During Maslow’s final years, he became increasingly impressed with this notion, arguing therefore for the necessity of what he termed “cognitive re-freshening.” Such activity, he believed, could help sustain what he called plateau experiences, extended times of transcendent serenity. He also regarded re-freshening as vital for conquering lethargy toward loved ones. To do so, Maslow advised, it’s helpful to imagine that you’re seeing this person for the last time before death—a technique that probably emerged spontaneously after his initial major heart attack.

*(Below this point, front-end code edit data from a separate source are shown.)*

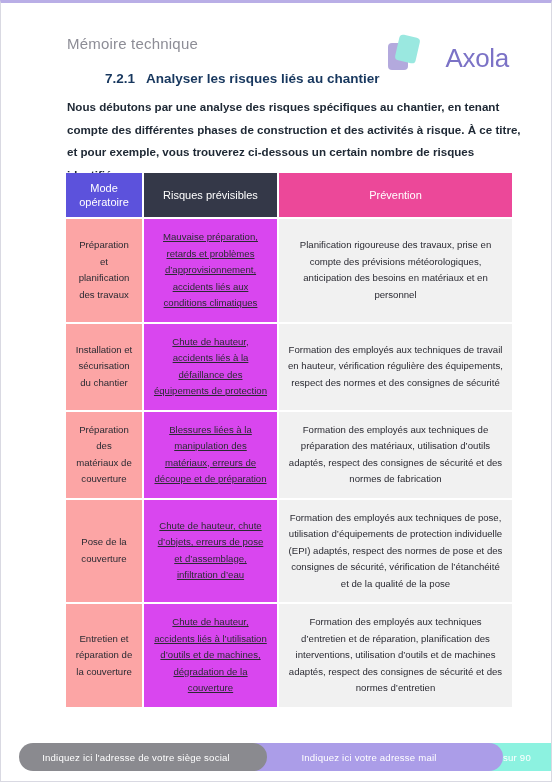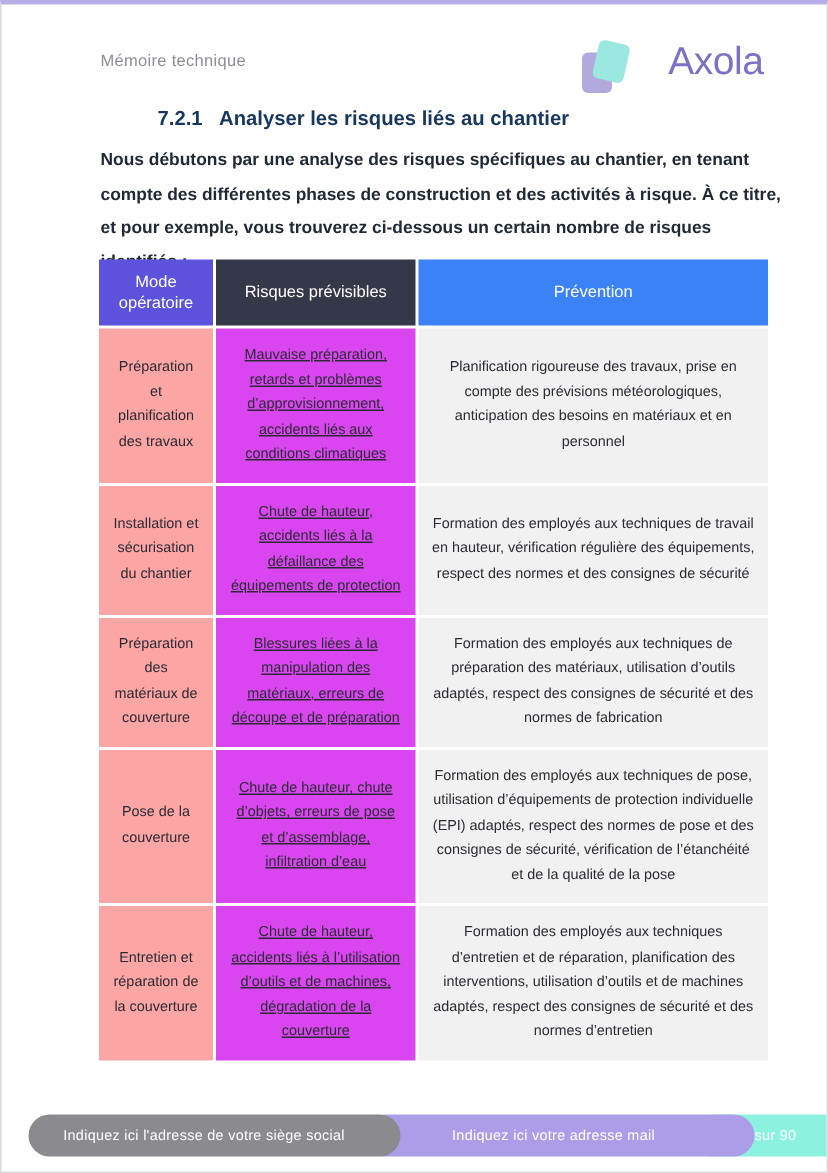--- a/index.html
+++ b/index.html
@@ -33,34 +33,34 @@
     top: 24px;
     left: 0;
     width: 552px;
     height: 44px;
   }
 
   #header-label {
     position: absolute;
     left: 66px;
     top: 8px;
-    font-size: 11px;
+    font-size: 15px;
     color: #8d8d96;
     letter-spacing: 0.2px;
     white-space: nowrap;
     text-align: center;
   }
 
   #brand-logo {
     position: absolute;
     right: 44px;
     top: 0px;
     height: 44px;
     display: flex;
-    align-items: flex-start;
+    align-items: flex-end;
     gap: 23px;
   }
 
   .logo-mark {
     position: relative;
     width: 34px;
     height: 36px;
   }
   .logo-mark .sq-back {
     position: absolute;
@@ -138,21 +138,21 @@
 
   th.col-mode {
     background: #5c52dc;
     width: 76px;
   }
   th.col-risk {
     background: #343848;
     width: 133px;
   }
   th.col-prev {
-    background: #3b82f6;
+    background: #ec4899;
   }
 
   #risk-table td {
     vertical-align: middle;
     text-align: center;
     font-size: 9.6px;
     line-height: 16.5px;
     color: #2b2b33;
     padding: 10px 9px;
   }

Maslow and Colin Wilson are now gone, but in contemporary psychology, Ellen Langer’s work on “mindfulness versus mindlessness” in everyday life provides a valuable path for extending their powerful insights.

References

Hoffman, E. (1999). The right to be human: A biography of Abraham Maslow, 2nd edition. New York, NY: McGraw-Hill.

Hoffman, E. (1996). Future visions: The unpublished papers of Abraham Maslow. Thousand Oaks, CA: Sage.

Lachman, G. (2016). Beyond the robot: The life and work of Colin Wilson. New York, NY: Tarcher/Perigree.

Langer, E.J. (1997). The power of mindful learning. Boston, MA: Da Capo Lifelong Books.

Langer, E.J. (2014). Mindfulness: 25th Anniversary Edition. New York, Boston, MA: Da Capo Lifelong Books.

Maslow, A.H. (1971). The farther reaches of human nature. New York, NY: Viking.

Maslow, A.H. (1979). The Journals of A.H. Maslow, edited by R.J. Lowry). Belmont, CA: Wadsworth.

Tomalin, C. (2021). The young H.G. Wells: Changing the world. New York, NY: Penguin.

Wilson, C. (1959). The age of defeat. London: Gollancz.

Wilson, C. (1972). New pathways in psychology. New York NY: New American Library.

Wilson, C. (2004). Dreaming to some purpose: The autobiography of Colin Wilson. London: Century.